Work request
Drop all images. Then write out each line below exactly as given.

[Data to process — start]

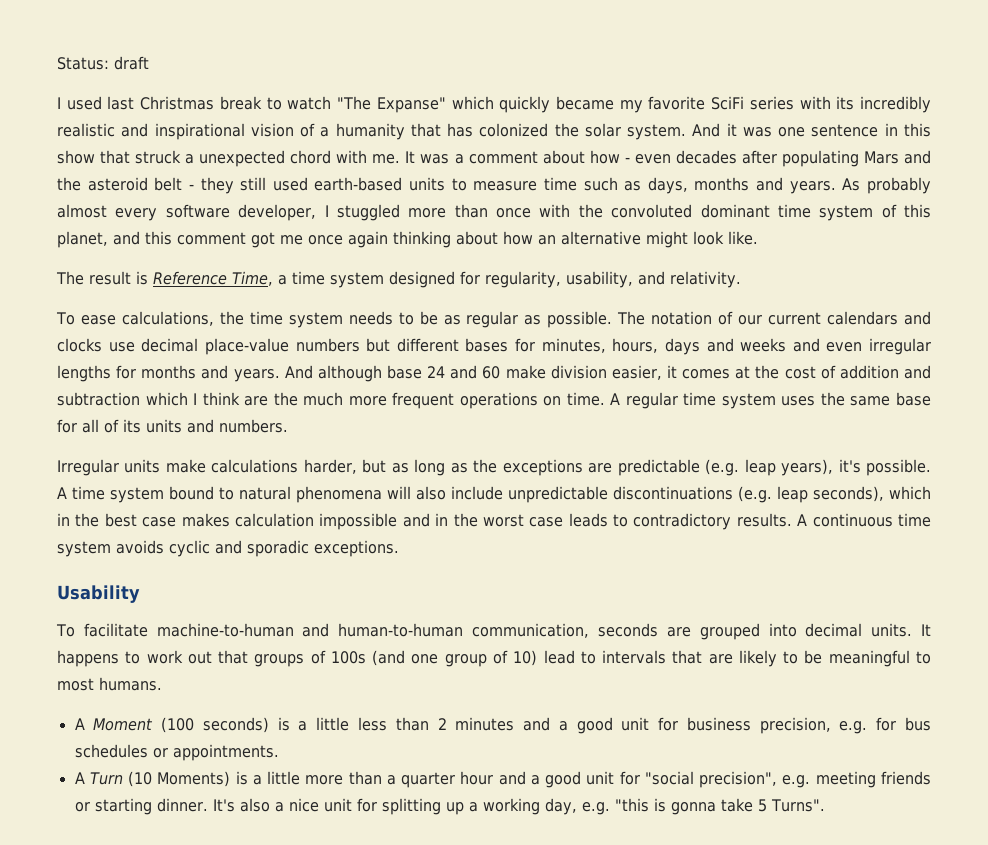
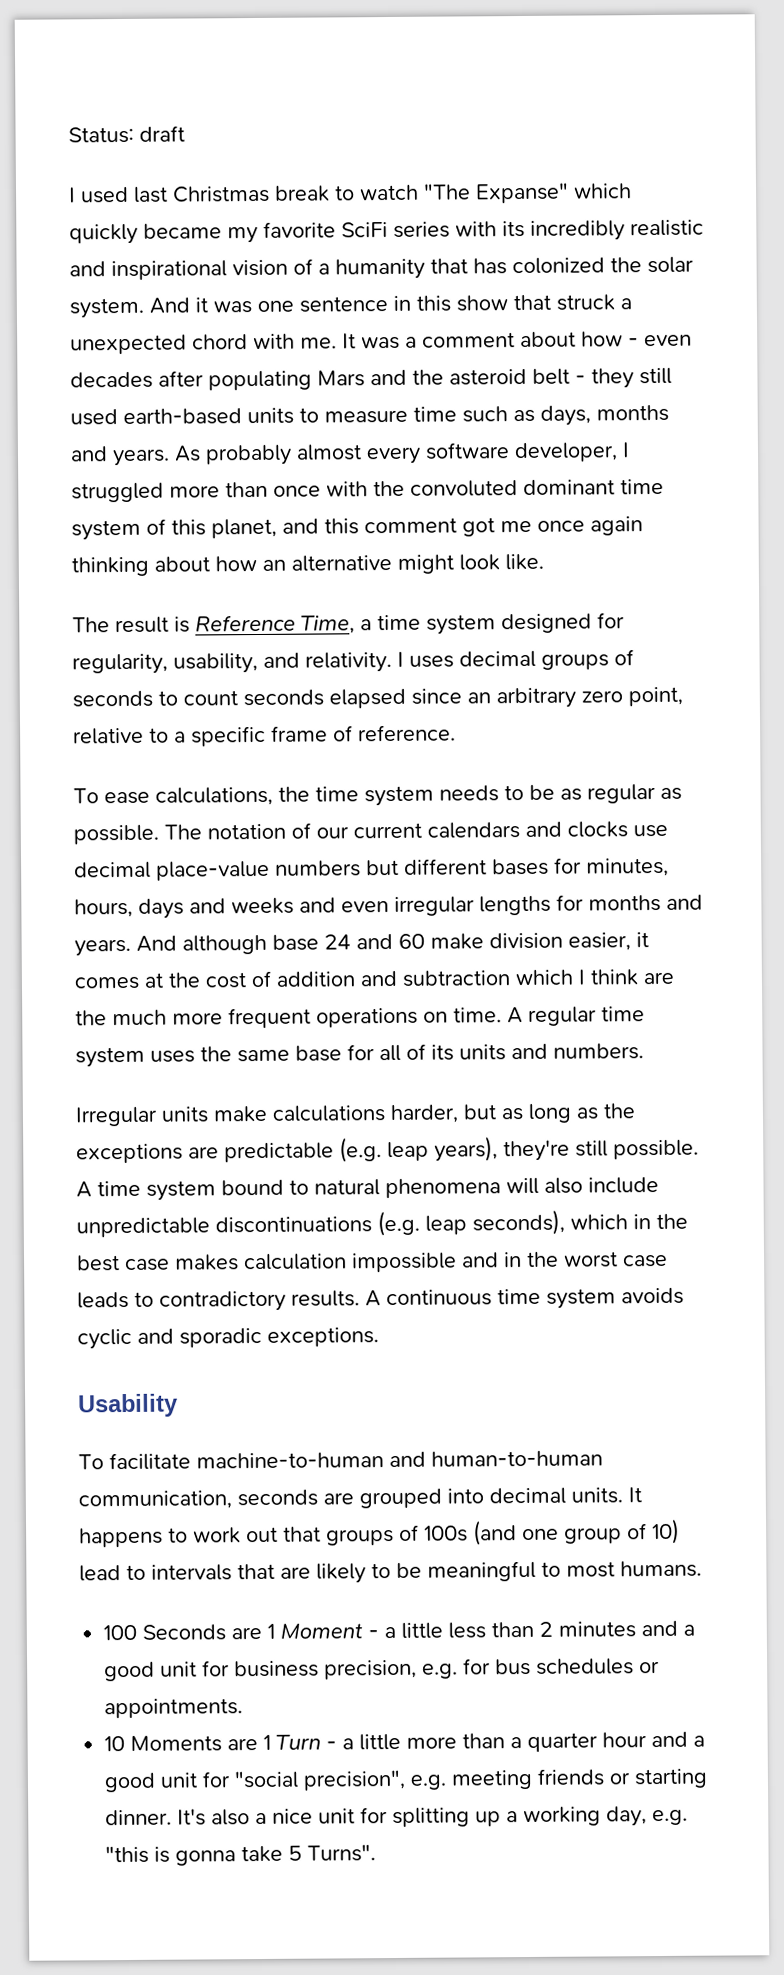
[336,204,400,221] stuggled -> [71,482,164,503] struggled
(741, 279) none -> [397,649,634,670] [72,686,683,709] [73,724,456,747] I uses decimal groups of seconds to count seconds elapsed since an arbitrary zero point, relative to a specific frame of reference.
[838,459,861,473] it's -> [503,1139,608,1162] they're still
[74,717,290,733] A Moment (100 seconds) is -> [103,1623,380,1641] 100 Seconds are 1 Moment -
[74,771,248,787] A Turn (10 Moments) is -> [104,1734,338,1752] 10 Moments are 1 Turn -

[Data to process — finish]

Your response
[336,204,400,221] stuggled -> [71,482,164,503] struggled
(741, 279) none -> [397,649,634,670] [72,686,683,709] [73,724,456,747] I uses decimal groups of seconds to count seconds elapsed since an arbitrary zero point, relative to a specific frame of reference.
[838,459,861,473] it's -> [503,1139,608,1162] they're still
[74,717,290,733] A Moment (100 seconds) is -> [103,1623,380,1641] 100 Seconds are 1 Moment -
[74,771,248,787] A Turn (10 Moments) is -> [104,1734,338,1752] 10 Moments are 1 Turn -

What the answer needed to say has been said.